** LISTED ENTRIES **
Segment Open

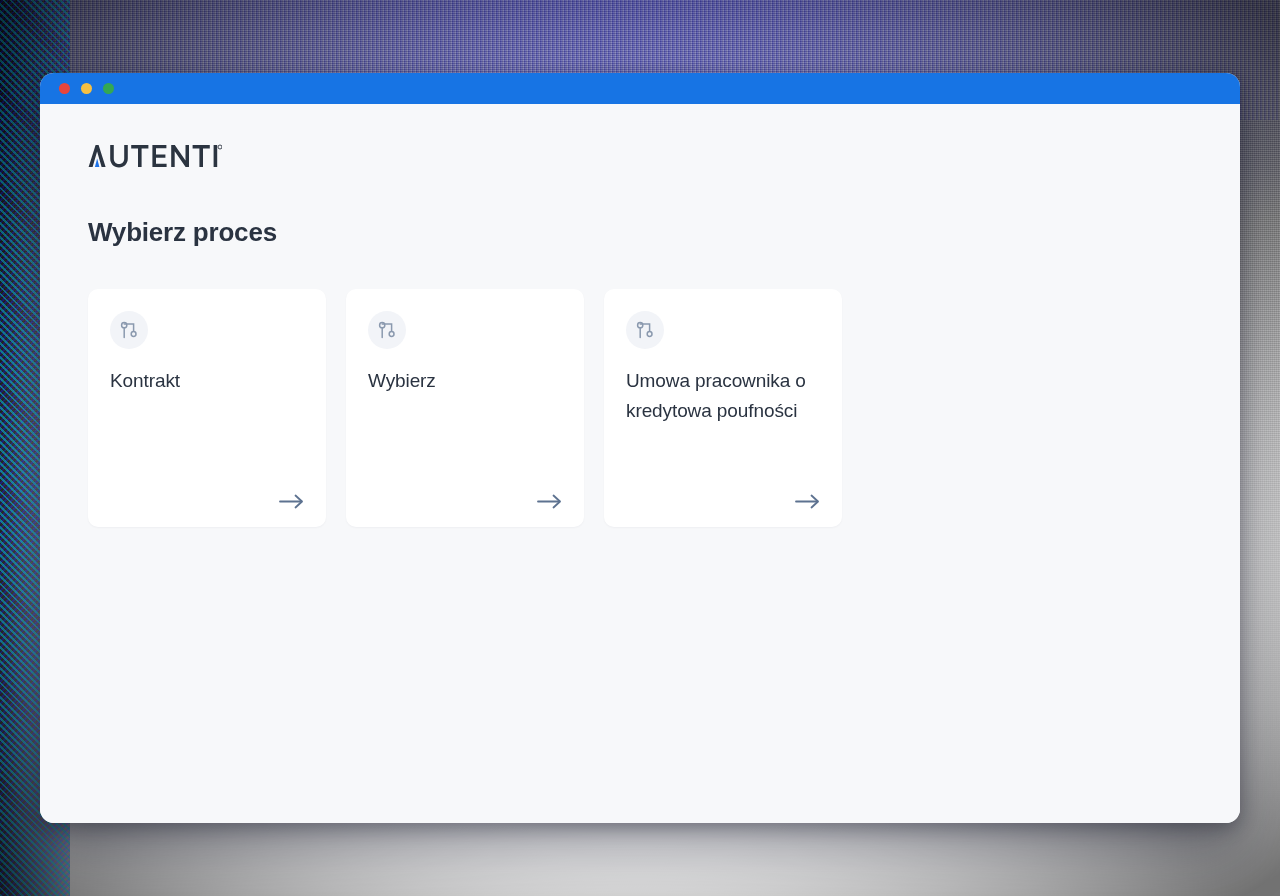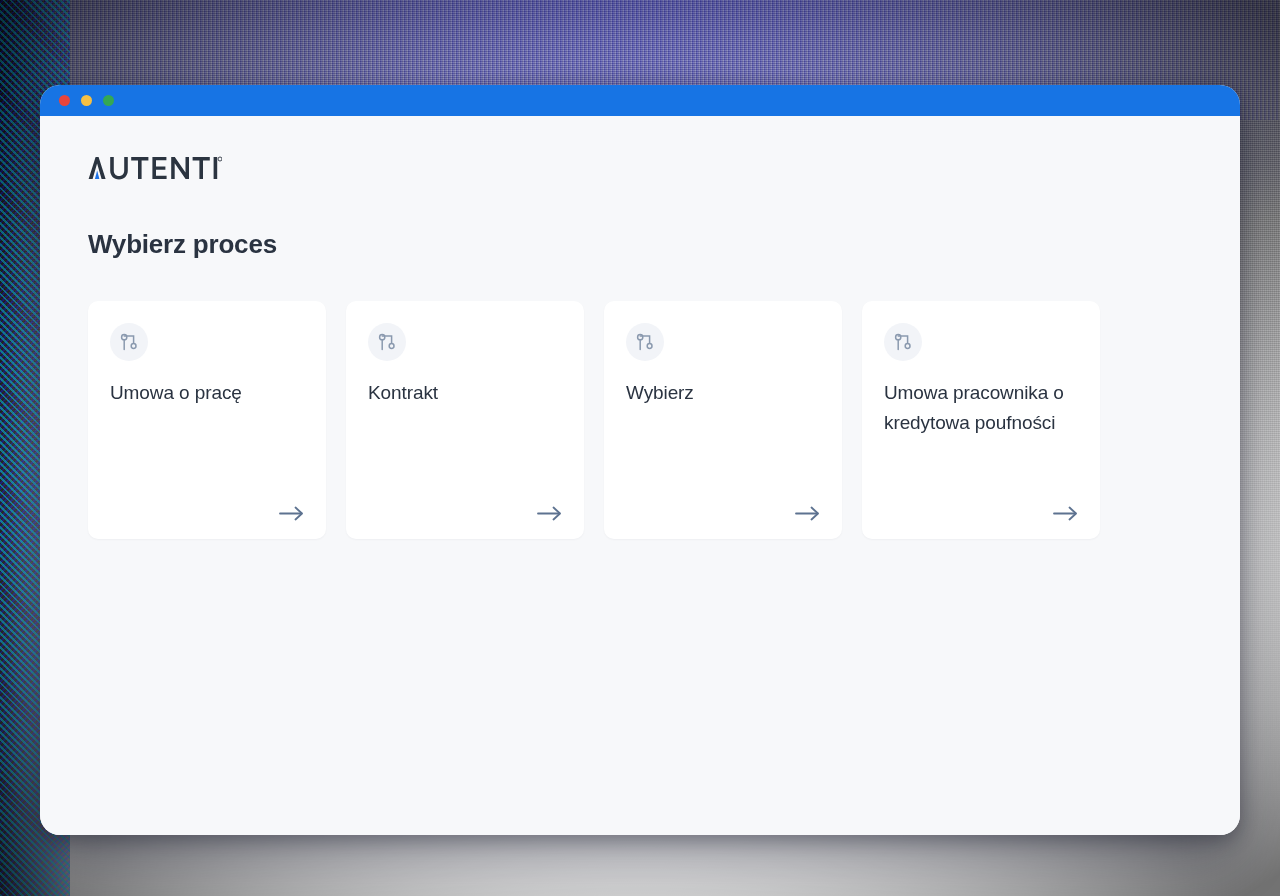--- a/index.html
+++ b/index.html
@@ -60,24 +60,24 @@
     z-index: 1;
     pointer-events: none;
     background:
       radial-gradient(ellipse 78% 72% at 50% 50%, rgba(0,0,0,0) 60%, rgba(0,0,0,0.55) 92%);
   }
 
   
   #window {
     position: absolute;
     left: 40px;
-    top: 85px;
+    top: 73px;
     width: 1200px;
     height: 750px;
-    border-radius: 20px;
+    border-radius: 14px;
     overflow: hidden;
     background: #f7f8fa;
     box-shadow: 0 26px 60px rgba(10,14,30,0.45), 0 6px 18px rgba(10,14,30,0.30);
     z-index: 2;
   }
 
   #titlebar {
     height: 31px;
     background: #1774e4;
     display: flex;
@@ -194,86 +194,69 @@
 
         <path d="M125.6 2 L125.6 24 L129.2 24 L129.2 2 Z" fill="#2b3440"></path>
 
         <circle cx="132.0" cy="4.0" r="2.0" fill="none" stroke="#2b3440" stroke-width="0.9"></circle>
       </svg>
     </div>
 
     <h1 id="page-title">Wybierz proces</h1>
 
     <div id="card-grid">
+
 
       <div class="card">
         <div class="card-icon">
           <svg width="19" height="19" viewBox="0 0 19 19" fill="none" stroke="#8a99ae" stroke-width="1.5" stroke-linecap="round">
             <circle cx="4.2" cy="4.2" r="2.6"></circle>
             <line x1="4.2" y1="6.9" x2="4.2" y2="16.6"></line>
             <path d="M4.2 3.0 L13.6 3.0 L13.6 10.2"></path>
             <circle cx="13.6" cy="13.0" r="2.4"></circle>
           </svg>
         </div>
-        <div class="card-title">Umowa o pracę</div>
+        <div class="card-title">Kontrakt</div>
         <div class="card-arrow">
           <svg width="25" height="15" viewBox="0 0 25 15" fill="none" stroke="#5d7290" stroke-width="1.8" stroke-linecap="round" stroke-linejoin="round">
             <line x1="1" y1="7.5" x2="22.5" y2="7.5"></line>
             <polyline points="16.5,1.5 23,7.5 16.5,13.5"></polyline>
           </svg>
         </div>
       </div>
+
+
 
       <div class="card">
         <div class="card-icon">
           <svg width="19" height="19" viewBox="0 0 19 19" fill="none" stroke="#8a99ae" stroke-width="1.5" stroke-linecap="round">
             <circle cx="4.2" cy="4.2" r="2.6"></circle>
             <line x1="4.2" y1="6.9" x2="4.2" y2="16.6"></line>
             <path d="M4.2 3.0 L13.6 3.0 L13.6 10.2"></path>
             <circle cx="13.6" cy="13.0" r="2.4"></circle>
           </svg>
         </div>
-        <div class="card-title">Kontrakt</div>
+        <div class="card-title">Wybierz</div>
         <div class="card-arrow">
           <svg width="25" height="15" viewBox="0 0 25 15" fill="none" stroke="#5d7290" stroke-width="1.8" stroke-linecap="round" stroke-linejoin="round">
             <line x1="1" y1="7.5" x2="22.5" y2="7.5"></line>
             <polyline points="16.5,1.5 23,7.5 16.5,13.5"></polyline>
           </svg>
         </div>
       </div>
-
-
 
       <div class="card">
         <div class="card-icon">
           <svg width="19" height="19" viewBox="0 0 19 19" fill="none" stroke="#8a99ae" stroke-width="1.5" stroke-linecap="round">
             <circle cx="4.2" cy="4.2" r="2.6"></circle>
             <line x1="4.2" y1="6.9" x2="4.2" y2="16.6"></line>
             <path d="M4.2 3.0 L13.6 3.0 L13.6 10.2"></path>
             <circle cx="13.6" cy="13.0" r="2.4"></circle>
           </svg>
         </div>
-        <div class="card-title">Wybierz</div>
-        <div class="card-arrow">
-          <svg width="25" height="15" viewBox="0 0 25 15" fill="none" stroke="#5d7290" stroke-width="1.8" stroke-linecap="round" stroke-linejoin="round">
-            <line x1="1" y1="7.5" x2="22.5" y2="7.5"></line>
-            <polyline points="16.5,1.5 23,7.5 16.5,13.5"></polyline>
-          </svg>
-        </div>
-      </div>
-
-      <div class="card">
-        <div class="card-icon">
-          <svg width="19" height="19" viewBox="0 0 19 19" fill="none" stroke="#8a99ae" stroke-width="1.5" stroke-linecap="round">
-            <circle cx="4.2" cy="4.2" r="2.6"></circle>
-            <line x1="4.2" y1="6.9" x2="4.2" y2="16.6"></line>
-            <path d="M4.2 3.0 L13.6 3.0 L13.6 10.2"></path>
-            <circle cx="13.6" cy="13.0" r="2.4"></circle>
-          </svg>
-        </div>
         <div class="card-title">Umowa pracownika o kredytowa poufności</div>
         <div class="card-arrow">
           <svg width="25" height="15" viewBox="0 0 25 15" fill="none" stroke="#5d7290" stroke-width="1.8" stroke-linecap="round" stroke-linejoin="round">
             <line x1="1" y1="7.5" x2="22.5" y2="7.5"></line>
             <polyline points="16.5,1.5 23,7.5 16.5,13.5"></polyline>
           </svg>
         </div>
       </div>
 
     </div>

Segment Closed

** WHAT THE EXERCISE ASKS **
When you repeat the lines above, keep them exact and leave out each image they contain.

** THE ANSWER **
--- a/index.html
+++ b/index.html
@@ -60,24 +60,24 @@
     z-index: 1;
     pointer-events: none;
     background:
       radial-gradient(ellipse 78% 72% at 50% 50%, rgba(0,0,0,0) 60%, rgba(0,0,0,0.55) 92%);
   }
 
   
   #window {
     position: absolute;
     left: 40px;
-    top: 85px;
+    top: 73px;
     width: 1200px;
     height: 750px;
-    border-radius: 20px;
+    border-radius: 14px;
     overflow: hidden;
     background: #f7f8fa;
     box-shadow: 0 26px 60px rgba(10,14,30,0.45), 0 6px 18px rgba(10,14,30,0.30);
     z-index: 2;
   }
 
   #titlebar {
     height: 31px;
     background: #1774e4;
     display: flex;
@@ -194,86 +194,69 @@
 
         <path d="M125.6 2 L125.6 24 L129.2 24 L129.2 2 Z" fill="#2b3440"></path>
 
         <circle cx="132.0" cy="4.0" r="2.0" fill="none" stroke="#2b3440" stroke-width="0.9"></circle>
       </svg>
     </div>
 
     <h1 id="page-title">Wybierz proces</h1>
 
     <div id="card-grid">
+
 
       <div class="card">
         <div class="card-icon">
           <svg width="19" height="19" viewBox="0 0 19 19" fill="none" stroke="#8a99ae" stroke-width="1.5" stroke-linecap="round">
             <circle cx="4.2" cy="4.2" r="2.6"></circle>
             <line x1="4.2" y1="6.9" x2="4.2" y2="16.6"></line>
             <path d="M4.2 3.0 L13.6 3.0 L13.6 10.2"></path>
             <circle cx="13.6" cy="13.0" r="2.4"></circle>
           </svg>
         </div>
-        <div class="card-title">Umowa o pracę</div>
+        <div class="card-title">Kontrakt</div>
         <div class="card-arrow">
           <svg width="25" height="15" viewBox="0 0 25 15" fill="none" stroke="#5d7290" stroke-width="1.8" stroke-linecap="round" stroke-linejoin="round">
             <line x1="1" y1="7.5" x2="22.5" y2="7.5"></line>
             <polyline points="16.5,1.5 23,7.5 16.5,13.5"></polyline>
           </svg>
         </div>
       </div>
+
+
 
       <div class="card">
         <div class="card-icon">
           <svg width="19" height="19" viewBox="0 0 19 19" fill="none" stroke="#8a99ae" stroke-width="1.5" stroke-linecap="round">
             <circle cx="4.2" cy="4.2" r="2.6"></circle>
             <line x1="4.2" y1="6.9" x2="4.2" y2="16.6"></line>
             <path d="M4.2 3.0 L13.6 3.0 L13.6 10.2"></path>
             <circle cx="13.6" cy="13.0" r="2.4"></circle>
           </svg>
         </div>
-        <div class="card-title">Kontrakt</div>
+        <div class="card-title">Wybierz</div>
         <div class="card-arrow">
           <svg width="25" height="15" viewBox="0 0 25 15" fill="none" stroke="#5d7290" stroke-width="1.8" stroke-linecap="round" stroke-linejoin="round">
             <line x1="1" y1="7.5" x2="22.5" y2="7.5"></line>
             <polyline points="16.5,1.5 23,7.5 16.5,13.5"></polyline>
           </svg>
         </div>
       </div>
-
-
 
       <div class="card">
         <div class="card-icon">
           <svg width="19" height="19" viewBox="0 0 19 19" fill="none" stroke="#8a99ae" stroke-width="1.5" stroke-linecap="round">
             <circle cx="4.2" cy="4.2" r="2.6"></circle>
             <line x1="4.2" y1="6.9" x2="4.2" y2="16.6"></line>
             <path d="M4.2 3.0 L13.6 3.0 L13.6 10.2"></path>
             <circle cx="13.6" cy="13.0" r="2.4"></circle>
           </svg>
         </div>
-        <div class="card-title">Wybierz</div>
-        <div class="card-arrow">
-          <svg width="25" height="15" viewBox="0 0 25 15" fill="none" stroke="#5d7290" stroke-width="1.8" stroke-linecap="round" stroke-linejoin="round">
-            <line x1="1" y1="7.5" x2="22.5" y2="7.5"></line>
-            <polyline points="16.5,1.5 23,7.5 16.5,13.5"></polyline>
-          </svg>
-        </div>
-      </div>
-
-      <div class="card">
-        <div class="card-icon">
-          <svg width="19" height="19" viewBox="0 0 19 19" fill="none" stroke="#8a99ae" stroke-width="1.5" stroke-linecap="round">
-            <circle cx="4.2" cy="4.2" r="2.6"></circle>
-            <line x1="4.2" y1="6.9" x2="4.2" y2="16.6"></line>
-            <path d="M4.2 3.0 L13.6 3.0 L13.6 10.2"></path>
-            <circle cx="13.6" cy="13.0" r="2.4"></circle>
-          </svg>
-        </div>
         <div class="card-title">Umowa pracownika o kredytowa poufności</div>
         <div class="card-arrow">
           <svg width="25" height="15" viewBox="0 0 25 15" fill="none" stroke="#5d7290" stroke-width="1.8" stroke-linecap="round" stroke-linejoin="round">
             <line x1="1" y1="7.5" x2="22.5" y2="7.5"></line>
             <polyline points="16.5,1.5 23,7.5 16.5,13.5"></polyline>
           </svg>
         </div>
       </div>
 
     </div>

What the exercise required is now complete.